____ Data

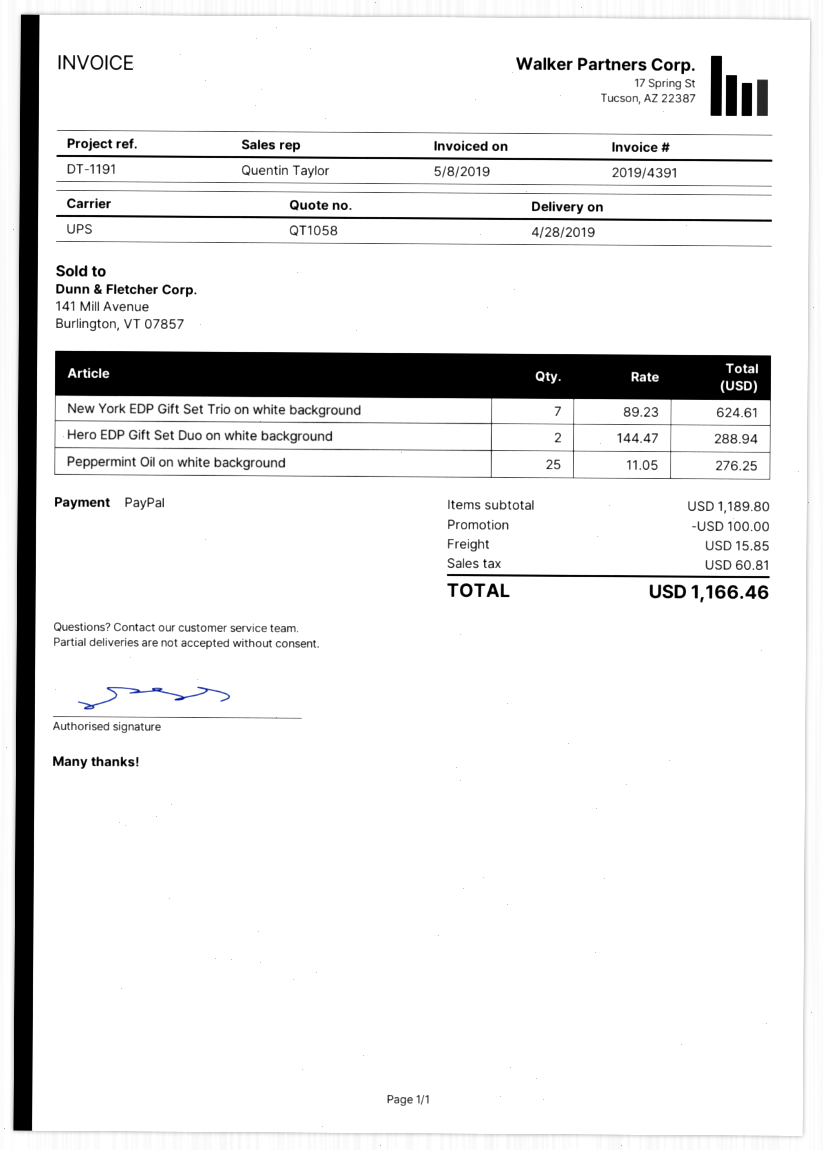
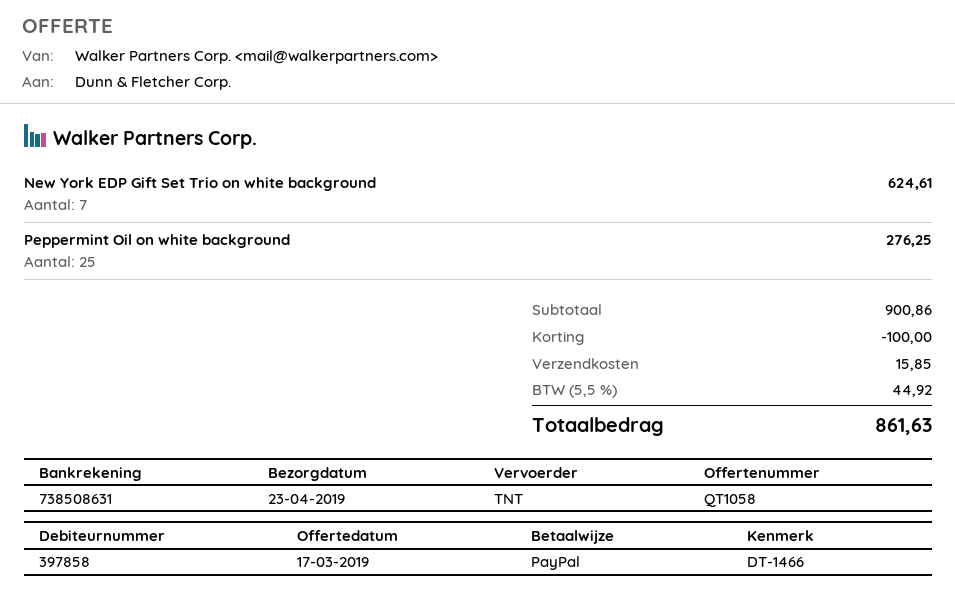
delivery date: 2019-04-28 -> 2019-04-23
reference: DT-1191 -> DT-1466
shipping method: UPS -> TNT
Hero EDP Gift Set Duo on white background: 2 for 288.94 -> none
subtotal: 1189.80 -> 900.86
tax: 60.81 -> 44.92
total: 1166.46 -> 861.63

________

About this exercise
None of the pictures should appear; repeat the records exactly otherwise.

Finished task
delivery date: 2019-04-28 -> 2019-04-23
reference: DT-1191 -> DT-1466
shipping method: UPS -> TNT
Hero EDP Gift Set Duo on white background: 2 for 288.94 -> none
subtotal: 1189.80 -> 900.86
tax: 60.81 -> 44.92
total: 1166.46 -> 861.63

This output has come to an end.